4 shows a block diagram of the measuring device 3 , In the example shown here, the measuring device comprises a sensor device with four sensors 200 . 201 . 202 . 203 , In addition to the already mentioned blood pressure sensor 200 Here is another temperature sensor 201 , an ECG (Electrocardiograph) probe 202 and an electrical stimulator 203 be provided as an example, which here in summary as sensors 200 . 201 . 202 . 203 are designated. These sensors are just examples and other sensors can be used depending on the situation. Non-exhaustive examples include pH sensors, ion-specific sensors, blood sugar sensors, expansion or volume sensors, resistance measuring devices or other biosensors.

It is also possible to connect several blood pressure sensors to determine the blood pressure in different places or a combination of blood pressure and other sensors. For example, a network or array of sensors may be used to pick up readings at various locations. For example, an array of heart-mounted sensors can detect failures or sub-functions of certain regions of the heart, thereby detecting heart attacks or spikes in ventricular fibrillation. It is also possible to attach an array of sensors to different parts of the body for information about blood pressure distribution. All sensors can be blood pressure sensors or a combination of different sensors.

In addition to sensors and actuators such as drug delivery devices, stimulators or defibrillators can be arranged individually or in arrays.

These can be controlled analogously to the sensors or via a separate control.
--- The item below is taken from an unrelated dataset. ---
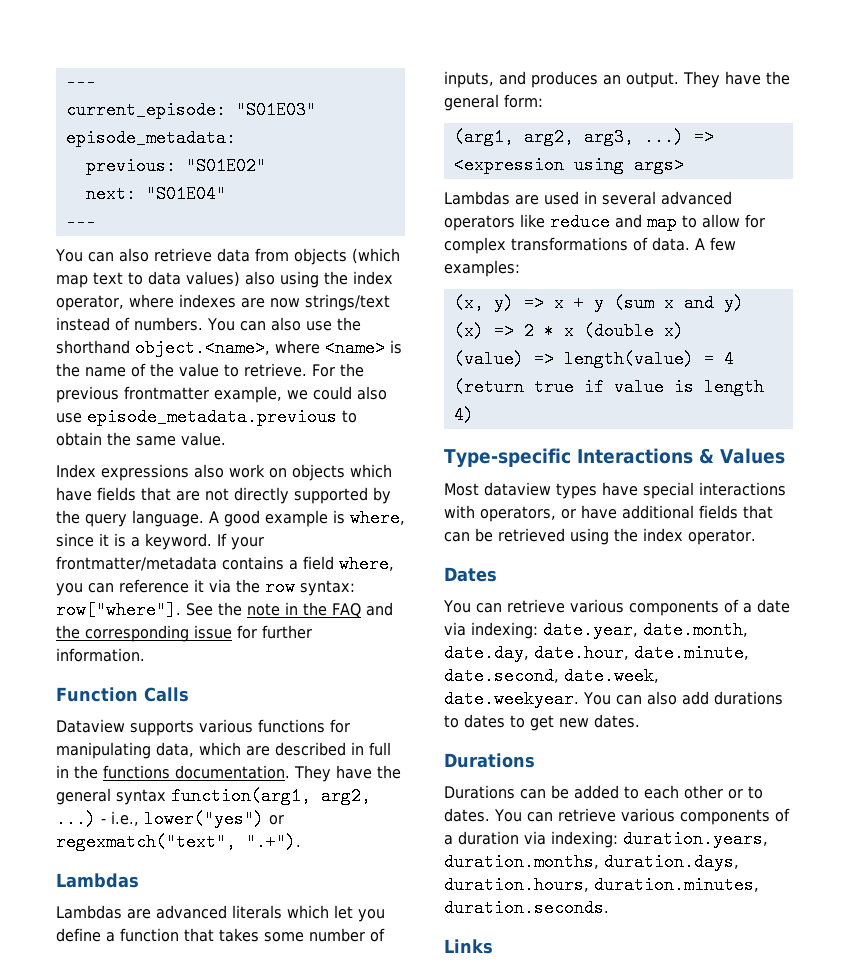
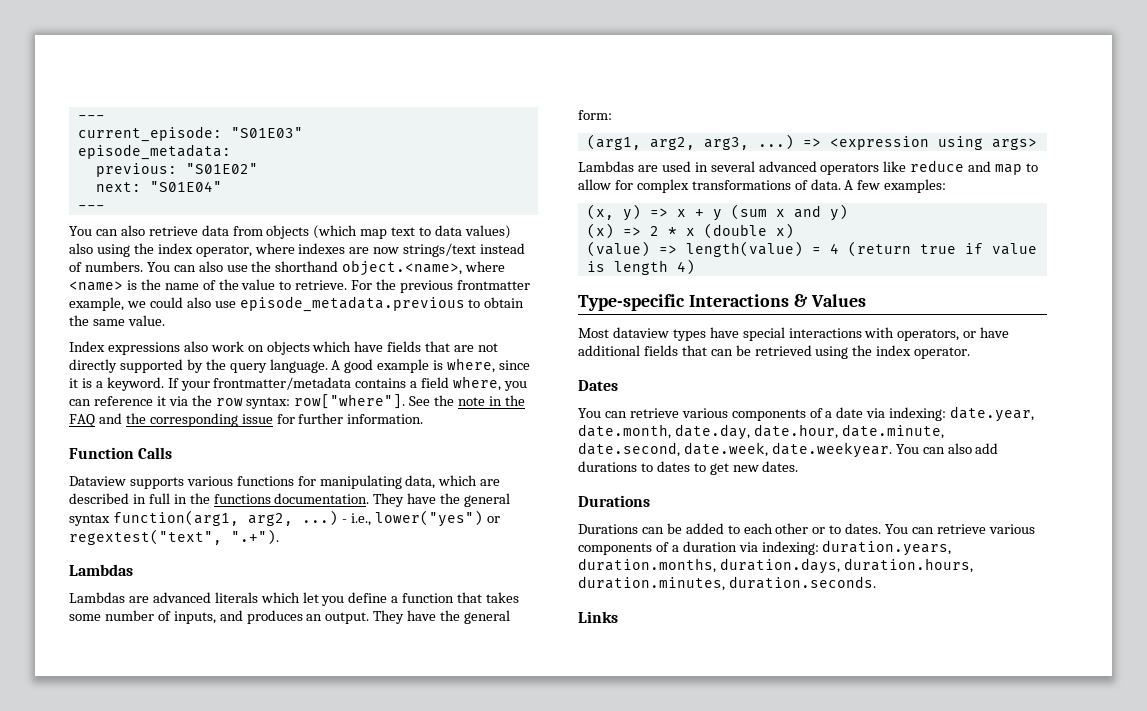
- - i.e., lower("yes") or regexmatch("text", ".+").
+ - i.e., lower("yes") or regextest("text", ".+").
The number of four sensors given here is therefore merely exemplary and any other number of sensors may be provided. The sensors 200 . 201 . 202 . 203 may be located at different locations on the mouse. The temperature sensor 201 For example, with the blood pressure sensor 200 in a unit or on a semiconductor chip and measure the temperature directly in the blood vessel. The temperature sensor 201 but can also be in another place, for example on the transponder 40 be arranged. Furthermore, the electronics of the sensors can also be partially or completely in the same chip as the transponder 40 be integrated.

In the sensor device is each of the sensors 200 . 201 . 202 . 203 a data processing or sensor control 210 . 211 . 212 . 213 associated, which controls the respective sensor and possibly processed by the sensor signals for further processing.

The sensors 200 . 201 . 202 . 203 and the data processing or sensor controls 210 . 211 . 212 . 213 are via respective ports 280 . 281 . 282 . 283 with a sample interface 820 connected. The sample interface 820 can be part of the sensor device 20 his and is with a processor 800 connected. Alternatively, the sample interface 820 also in the processor 800 be integrated, which controls the measurements and possibly prepared the measured data, for example, compressed. In addition, the processor 800 with a data store 700 connected, which can store the data in connection with the measurements. Also configurations can be stored here. In the data store 700 it can be a RAM or flash memory.

Alternatively or additionally, the sensors 200 . 201 . 202 . 203 and the data processing or sensor controls 210 . 211 . 212 . 213 also be constructed as a grid, array or network, using sensors 200 . 201 . 202 . 203 For example, at different locations in and / or on the body can be arranged. Every data processing or sensor control 210 . 211 . 212 . 213 can have an interface and directly or via the processor 800 with sensor controls 210 . 211 . 212 . 213 communicate with other sensors. Thus, for example, a first sensor after measuring a certain value, the measurement at other locations or the measurement request other parameters or activate actuators.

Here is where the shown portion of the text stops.